Awigdor Lieberman: wielu przywódców jest skłonnych poświęcić Izrael
Szef izraelskiej dyplomacji Awigdor Lieberman oświadczył, że wielu światowych przywódców byłoby gotowych poświęcić Izrael, by ułagodzić radykalny islam. Minister porównał takie działanie do europejskiej polityki ustępstw wobec nazistów przed II wojną światową.
12.12.2012 17:54
Lieberman skrytykował europejskich ministrów spraw zagranicznych za potępienie najnowszych izraelskich planów rozbudowy osiedli żydowskich na Zachodnim Brzegu Jordanu. Oskarżył też społeczność międzynarodową o ignorowanie zagrożeń, wobec których stoi Izrael, w tym przemytu broni dla radykalnych Palestyńczyków oraz apeli palestyńskiego Hamasu i Iranu o zniszczenie Izraela.
- Płynące z całego świata obietnice zobowiązań dotyczących bezpieczeństwa Izraela przypominają mi podobne zobowiązania wobec Czechosłowacji w 1938 roku - oświadczył Lieberman na konferencji dyplomatycznej w Jerozolimie. - Mam poczucie, że wszystkie te obietnice i zobowiązania wobec Izraela to tylko słowa - dodał.
- Kiedy przyjdzie co do czego, wielu kluczowych przywódców byłoby skłonnych poświęcić Izrael bez mrugnięcia okiem, by ułagodzić (...) islamistów i zapewnić sobie spokój - powiedział.

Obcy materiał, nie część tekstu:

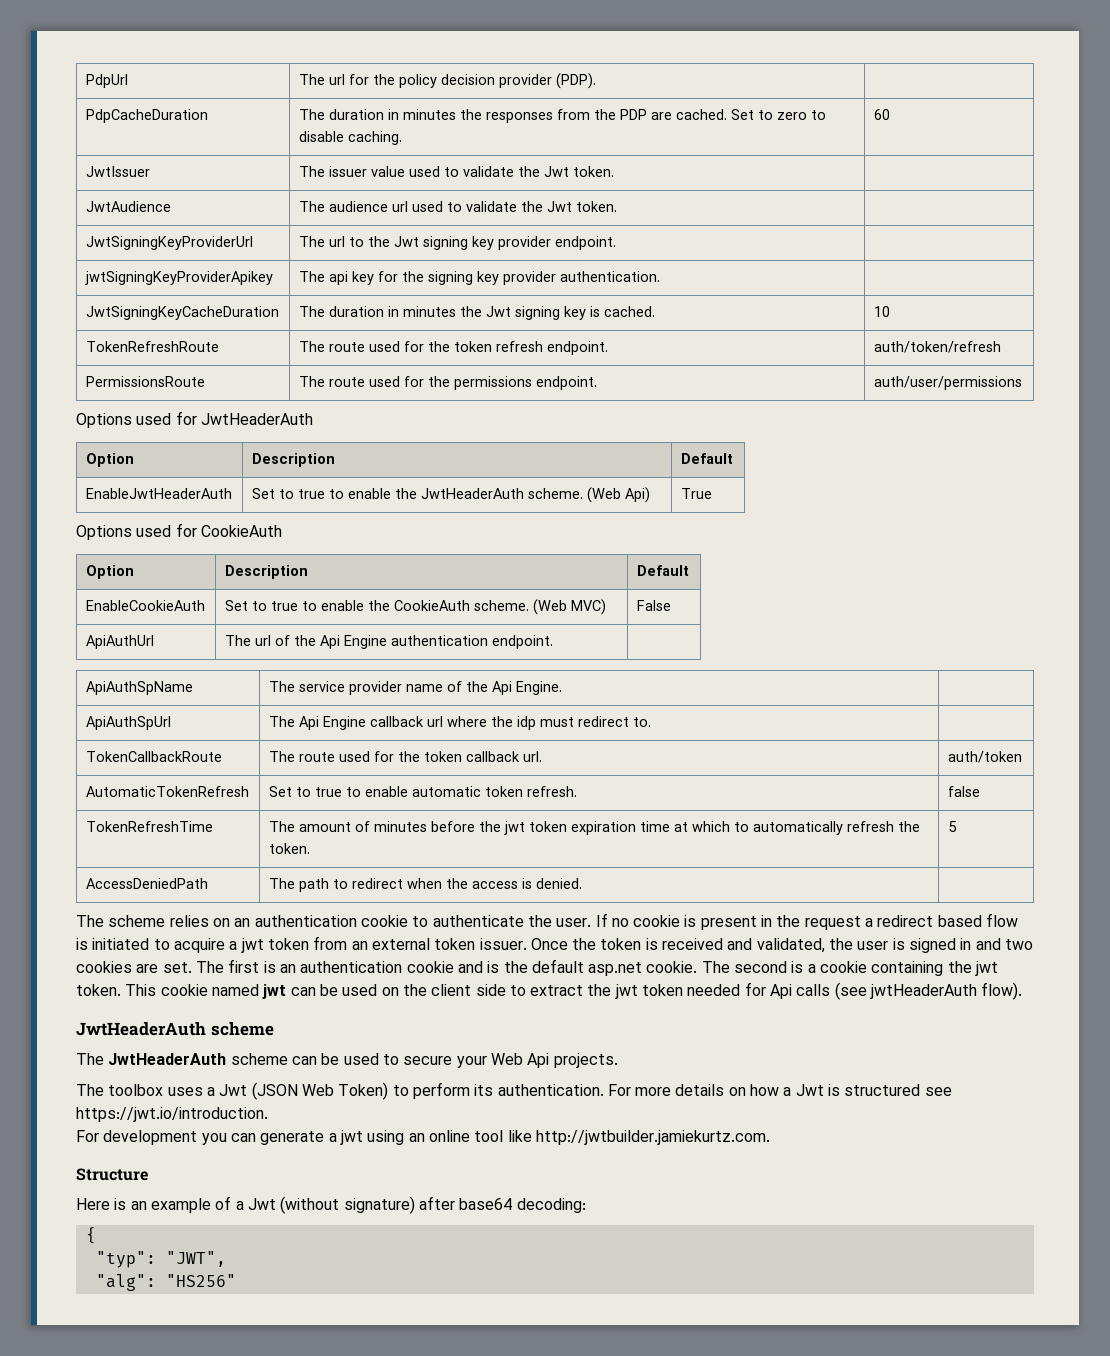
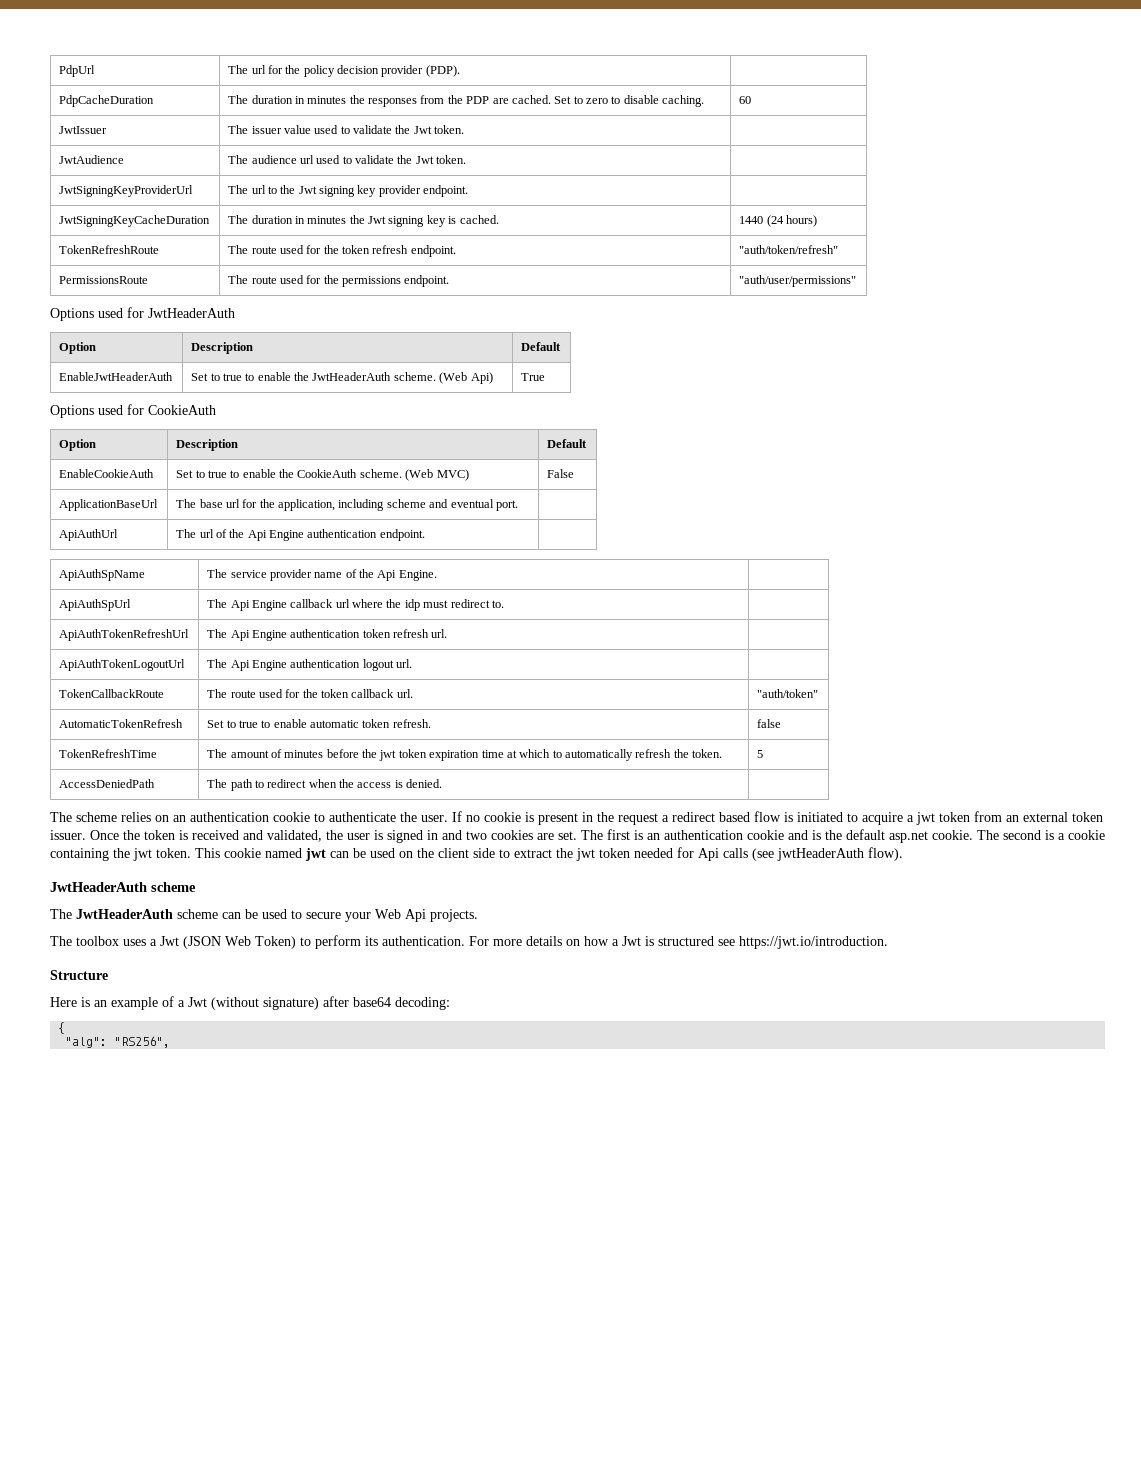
[84,271,273,285] [298,271,660,285] // jwtSigningKeyProviderApikey | The api key for the signing key provider authentication. | -> (469, 191) none
[873,306,890,317] 10 -> [739,215,817,227] 1440 (24 hours)
[873,341,1001,353] auth/token/refresh -> [739,245,839,254] "auth/token/refresh"
[873,376,1022,390] auth/user/permissions -> [739,275,857,287] "auth/user/permissions"
(671, 605) none -> [59,499,159,511] [176,499,518,511] // ApplicationBaseUrl | The base url for the application, including scheme and eventual port. |
(651, 722) none -> [59,629,190,641] [207,629,448,641] [59,659,186,671] [207,659,413,671] // ApiAuthTokenRefreshUrl | The Api Engine authentication token refresh url. | // ApiAuthTokenLogoutUrl | The Api Engine authentication logout url. |
[947,751,1022,763] auth/token -> [757,689,819,698] "auth/token"
[76,1130,770,1145] // For development you can generate a jwt using an online tool like http://jwtbuilder.jamiekurtz.com. -> (888, 942) none
[95,1251,226,1268] // "typ": "JWT", -> (66, 1028) none
[165,1274,236,1287] "HS256" -> [114,1036,171,1048] "RS256",

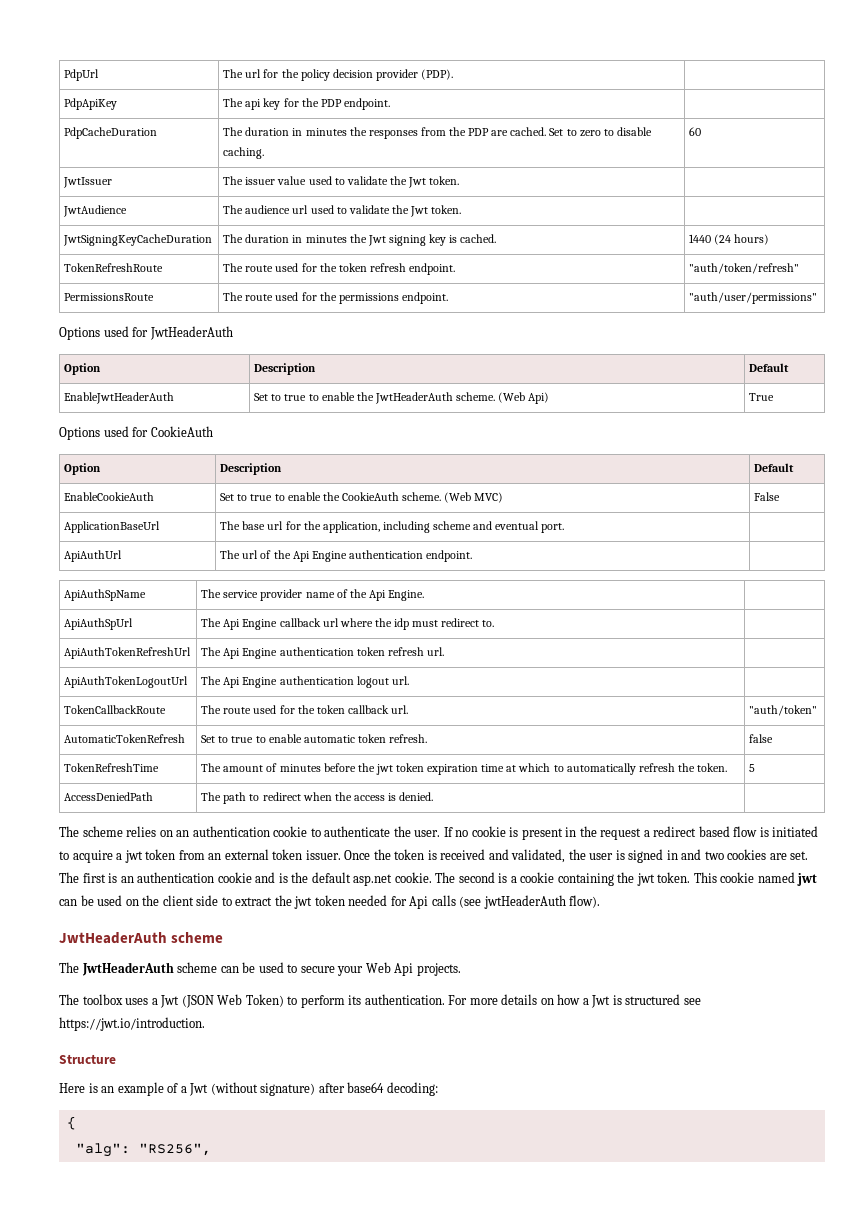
(460, 71) none -> [64,98,118,110] [223,98,390,110] // PdpApiKey | The api key for the PDP endpoint. |
[59,185,194,197] [228,185,469,197] // JwtSigningKeyProviderUrl | The url to the Jwt signing key provider endpoint. | -> (462, 209) none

Rzecznik izraelskiego premiera Benjamina Netanjahu, Mark Regew, odmówił komentarza, gdy spytano go, czy wypowiedź Liebermana odzwierciedla politykę rządu, czy też jest to jego osobista opinia.
Ostra retoryka przed wyborami
Associated Press pisze, że wydaje się, iż Lieberman sięga po coraz ostrzejszą retorykę, by zrobić wrażenie na podzielających jego poglądy wyborcach przed wyborami, które odbędą się 22 stycznia. Jego partia Nasz Dom Izrael startuje na wspólnej liście z Likudem premiera Benjamina Netanjahu. Sondaże wskazują, że koalicja ta wygra wybory i Netanjahu pozostanie szefem rządu.
Wcześniej Lieberman zareagował na potępienie przez UE izraelskich planów rozbudowy osiedli żydowskich na Zachodnim Brzegu Jordanu, oskarżając Europę o prowadzenie polityki wrogiej wobec Żydów, tak jak "pod koniec lat 30." XX wieku. - Jeszcze raz Europa zlekceważyła apele o zniszczenie Izraela (...). Znamy to z końca lat 30. i początku lat 40., gdy Europa wiedziała, co się dzieje w obozach koncentracyjnych i nie reagowała - powiedział w izraelskim radiu publicznym.